When a line in the data below includes "tlsmux", count it; then give only the total.

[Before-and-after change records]
—————
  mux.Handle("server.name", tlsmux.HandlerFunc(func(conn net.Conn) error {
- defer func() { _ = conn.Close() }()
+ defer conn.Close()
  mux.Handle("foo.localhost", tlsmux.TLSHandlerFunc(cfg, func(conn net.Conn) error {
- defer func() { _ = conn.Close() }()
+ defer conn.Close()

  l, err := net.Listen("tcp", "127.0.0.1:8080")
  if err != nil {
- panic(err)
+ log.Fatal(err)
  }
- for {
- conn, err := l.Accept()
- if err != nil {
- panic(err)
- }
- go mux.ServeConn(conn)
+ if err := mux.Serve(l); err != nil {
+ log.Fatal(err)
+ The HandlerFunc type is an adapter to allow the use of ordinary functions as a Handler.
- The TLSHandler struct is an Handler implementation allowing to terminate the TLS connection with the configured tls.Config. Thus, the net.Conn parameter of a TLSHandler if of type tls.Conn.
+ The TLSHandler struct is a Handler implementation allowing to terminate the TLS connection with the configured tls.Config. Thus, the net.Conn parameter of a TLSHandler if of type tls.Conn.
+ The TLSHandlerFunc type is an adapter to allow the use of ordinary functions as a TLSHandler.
—————
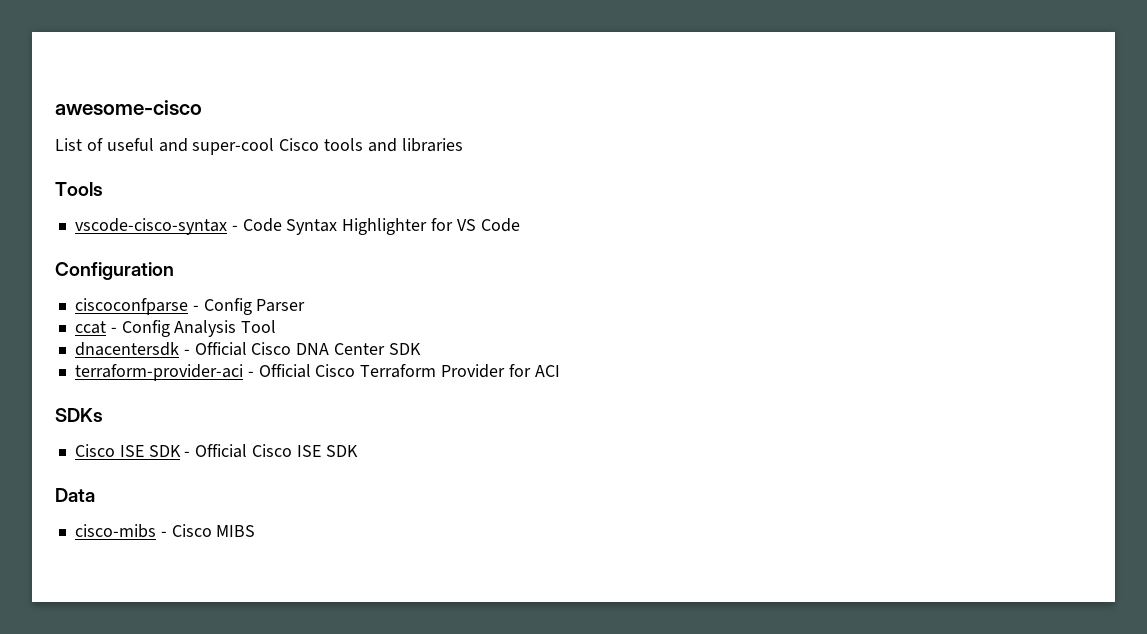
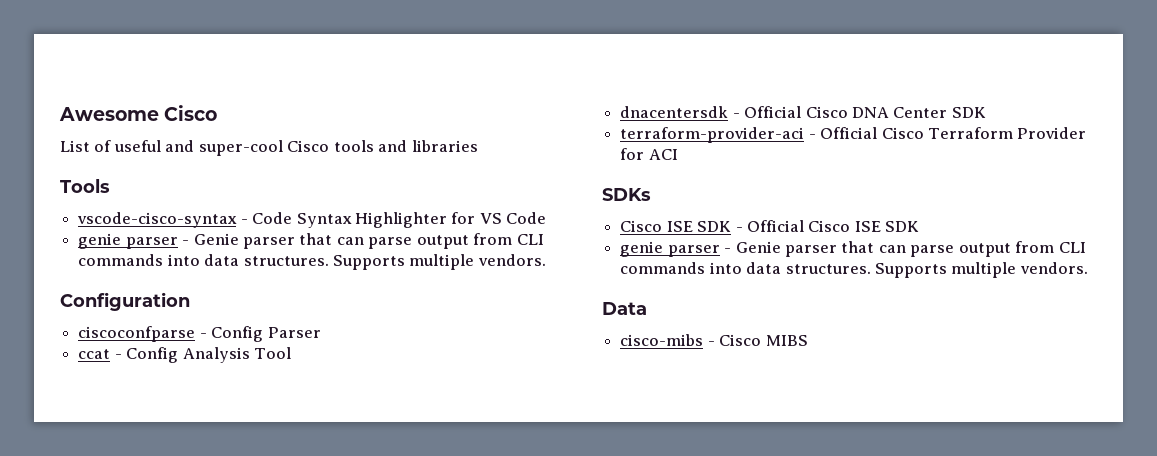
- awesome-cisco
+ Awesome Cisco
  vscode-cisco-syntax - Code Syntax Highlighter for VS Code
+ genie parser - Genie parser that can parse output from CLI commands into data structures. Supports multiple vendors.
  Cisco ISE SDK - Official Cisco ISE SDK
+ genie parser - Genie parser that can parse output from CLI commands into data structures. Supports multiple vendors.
—————
*Reply to the exercise*
2